Os resultados deste estudo reafirmam as limitações no desempenho econômico da população com problemas corneanos em função das condições visuais, com possíveis repercussões tanto no aspecto individual (perda da autoestima e dependência de familiares), como no social (perda de força de trabalho e diminuição de renda).

Em muitos casos, apesar da importante perda visual, do longo tempo de evolução da doença corneana e do interesse e condição de acesso ao exame oftalmológico, o tratamento definitivo não foi alcançado.

A maioria dos pacientes com ceratocone, disfunção corneal de maior indicação de transplante de córnea no Brasil(8,9) , possuía indicação prévia de ceratoplastia penetrante e quase todos (91,8%) referiram já ter feito testes com lentes de contato.
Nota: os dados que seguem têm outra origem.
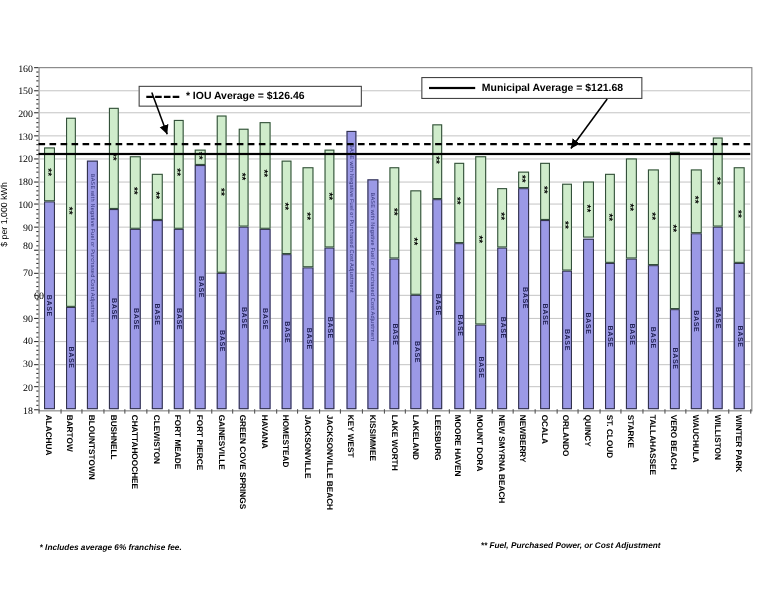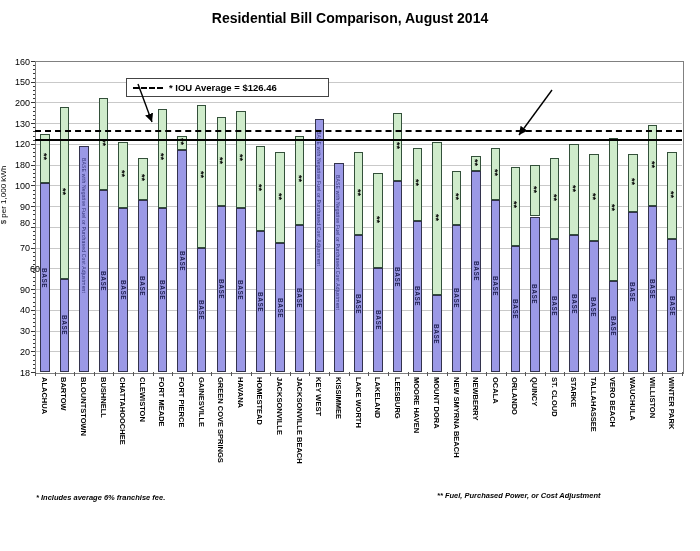--- a/index.html
+++ b/index.html
@@ -36,7 +36,6 @@
 
 <div id="page">
 
-  <div id="title">Residential Bill Comparison, August 2014</div>
 
   <div id="ylabel-clip">$ per 1,000 kWh</div>
 

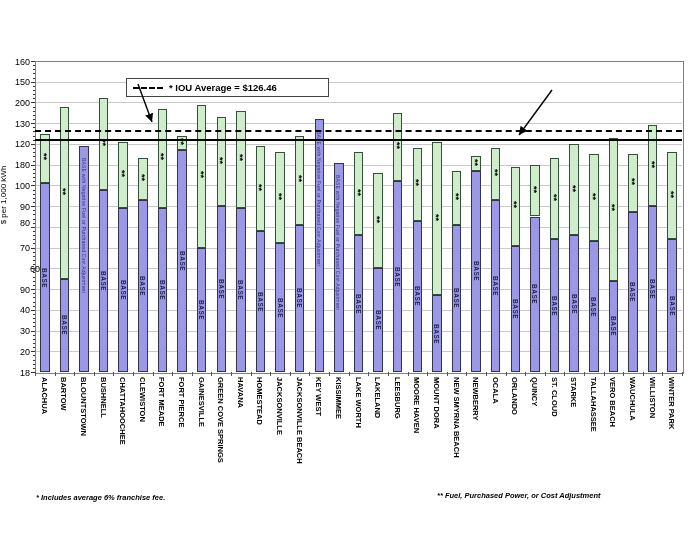--- a/index.html
+++ b/index.html
@@ -9,7 +9,7 @@
          font-size:14px;font-weight:bold;}
   #plot-frame{position:absolute;border:1px solid #808080;background:transparent;z-index:1;}
   .grid{position:absolute;height:1px;background:#c9c9c9;z-index:1;}
-  .ylab{position:absolute;width:28px;text-align:right;font-size:9px;z-index:2;}
+  .ylab{position:absolute;width:28px;text-align:right;font-size:9px;z-index:2;font-family:Liberation Serif, serif;}
   .ytick{position:absolute;height:1px;background:#333;z-index:2;}
   .xtick{position:absolute;width:1px;background:#555;z-index:2;}
   .bar-seg{position:absolute;box-sizing:border-box;z-index:3;}

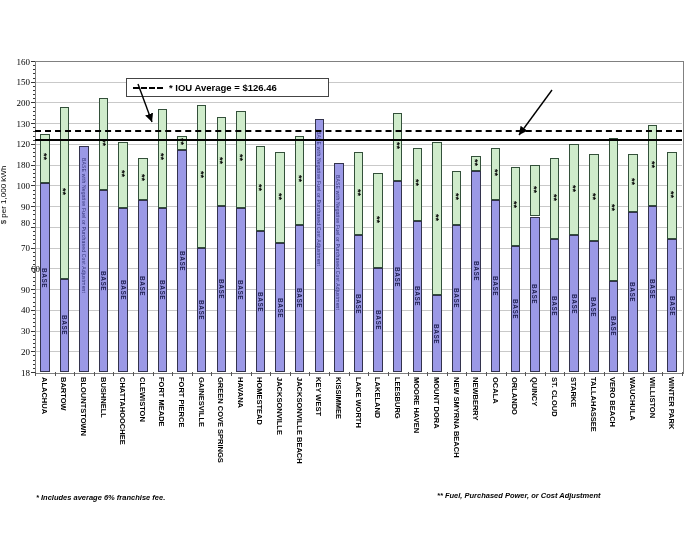--- a/index.html
+++ b/index.html
@@ -350,6 +350,10 @@
     <span class="legend-text">* IOU Average = $126.46</span>
   </div>
 
+  <div class="legend-box" style="left:383px;top:70px;width:201px;height:20px;">
+    <span class="sample" style="width:42px;border-top:2px solid #000;"></span>
+    <span class="legend-text">Municipal Average = $121.68</span>
+  </div>
 
   <svg id="arrow-layer" width="700" height="551">
     <defs>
Olson&Pingre(10) relatam que a indicação de ceratoplastia penetrante deve basear-se preferencialmente em dois fatores: intolerância ao uso de lentes de contato e baixa acuidade visual sem melhora com correção (óculos e/ou lentes de contato), fato esse reiterado por Crews&Driebe e Dana et al.( 11, 12 ).

O tratamento preconizado para pacientes com ceratocone é inicialmente o uso de óculos, seguido da adaptação de lentes de contato e, como última opção, transplante de córnea( 10, 13 ). Portanto é imperativa a tentativa de readaptação das lentes de contato nos intitulados "intolerantes" antes de indicar um procedimento cirúrgico. Com o avanço das técnicas de manufatura, alterações na forma e composição dos polímeros, atualmente é possível adaptar lentes de contato na grande maioria das córneas saudáveis ou com alterações topográficas(14). Muitos autores descrevem sucesso na readaptação de lentes de contato em pacientes encaminhados para realização de transplante de córnea, obtendo índices de sucesso que variam de 65% a 95% (11, 12, 15, 16), fato esse que adia ou evita a realização de um procedimento cirúrgico complexo como a ceratoplastia penetrante bem como exposição a eventuais riscos e complicações decorrentes de tal procedimento, não aumentando a fila de espera e poupando gastos para o sistema de saúde.

A persistência de erros refracionais residuais, corroborado pelo astigmatismo pós-operatório em torno de 4 a 6 DC, contribui para o descontentamento pós-operatório. Devemos ainda ressaltar que a realização de um transplante de córnea não exime o paciente da necessidade do uso de óculos ou lentes de contato no período pós-operatório para obter melhora da acuidade visual. A necessidade do uso de lentes de contato no pós-operatório de transplante em casos de ceratocone atinge índices consideráveis, que variam de 20% a 70% (12, 15, 17-19). Esse fato deve ser exposto claramente antes da realização do procedimento, especialmente nos casos de intolerância ao uso de lentes de contato.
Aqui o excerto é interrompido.